Receive real-time notifications about events in your Fortifiers account.

Overview

Webhooks allow you to receive HTTP POST requests to your server whenever specific events occur in Fortifiers. This is useful for integrating with your existing systems, triggering downstream workflows, or updating your own database.

Setting Up Webhooks

Navigate to Settings → Webhooks
Click "Add Webhook Endpoint"
Enter your webhook URL (must be HTTPS)
Select events to subscribe to
Save and copy the signing secret

Supported Events

document.processing_started

Document upload begins processing

document.processing_completed

Processing finishes successfully

document.processing_failed

Processing encounters an error

quote.generated

Quote is successfully generated

workflow.stage_approved

Workflow stage is approved

workflow.stage_rejected

Workflow stage is rejected

Webhook Payload

Standard structure for all webhook events.

{
  "id": "evt_1234567890",
  "type": "document.processing_completed",
  "created": 1701124800,
  "data": {
    "object": {
      "id": "doc_1234567890",
      "status": "completed",
      "extracted_data": { ... }
    }
  }
}

Verifying Signatures

Verify the X-Fortifiers-Signature header to ensure authenticity.
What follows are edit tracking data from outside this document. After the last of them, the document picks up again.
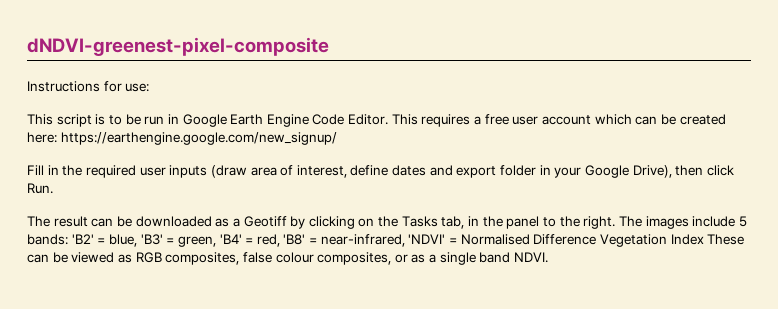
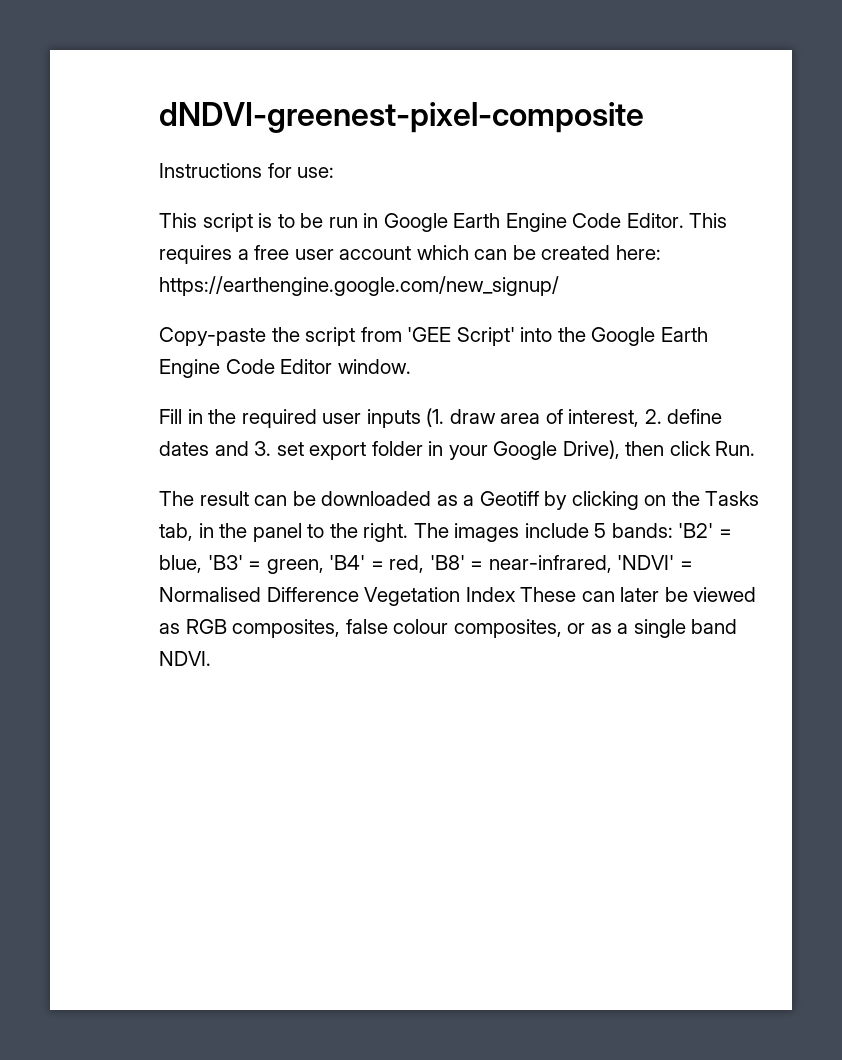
(337, 138) none -> [159,327,708,346] [159,359,411,378] // Copy-paste the script from 'GEE Script' into the Google Earth Engine Code Editor window.
[210,165,247,178] (draw -> [426,408,496,427] (1. draw
(347, 171) none -> [644,409,662,424] 2.
(453, 170) none -> [254,441,304,456] 3. set
(49, 258) none -> [620,587,660,602] later

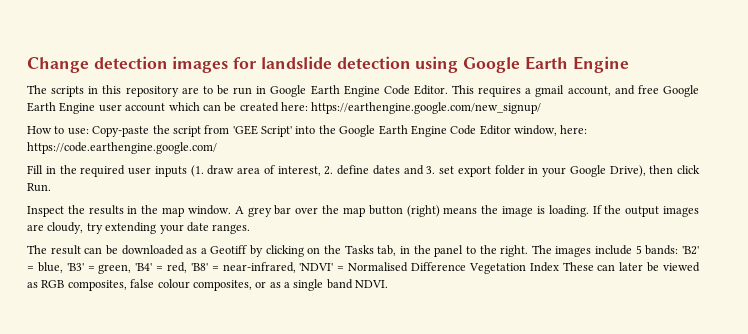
[159,102,644,133] [159,163,335,178] [159,213,273,232] dNDVI-greenest-pixel-composite // Instructions for use: // This script is -> [27,56,629,73] [27,85,199,97] Change detection images for landslide detection using Google Earth Engine // The scripts in this repository are
[254,245,290,260] free -> [535,85,699,97] [27,102,96,114] gmail account, and free Google Earth Engine
(559, 286) none -> [27,126,89,135] How to use:
[337,359,411,374] window. -> [514,125,588,136] [27,142,217,154] window, here: https://code.earthengine.google.com/
(756, 448) none -> [27,205,700,217] [27,222,251,234] // Inspect the results in the map window. A grey bar over the map button (right) means the image is loading. If the output images are cloudy, try extending your date ranges.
const crypto = require('crypto');

function verifyWebhookSignature(payload, signature, secret) {
  const expectedSignature = crypto
    .createHmac('sha256', secret)
    .update(payload)
    .digest('hex');
  
  return crypto.timingSafeEqual(
    Buffer.from(signature),
    Buffer.from(expectedSignature)
  );
}

Best Practices

Respond with 200 OK quickly (within 5s)
Process events asynchronously
Handle duplicate events (idempotency)

Retry Policy

We retry failed deliveries (non-2xx response or timeout) with exponential backoff:

• Immediately
• After 5 minutes
• After 1 hour
• After 6 hours
• After 24 hours

Endpoints are disabled after 5 consecutive failures.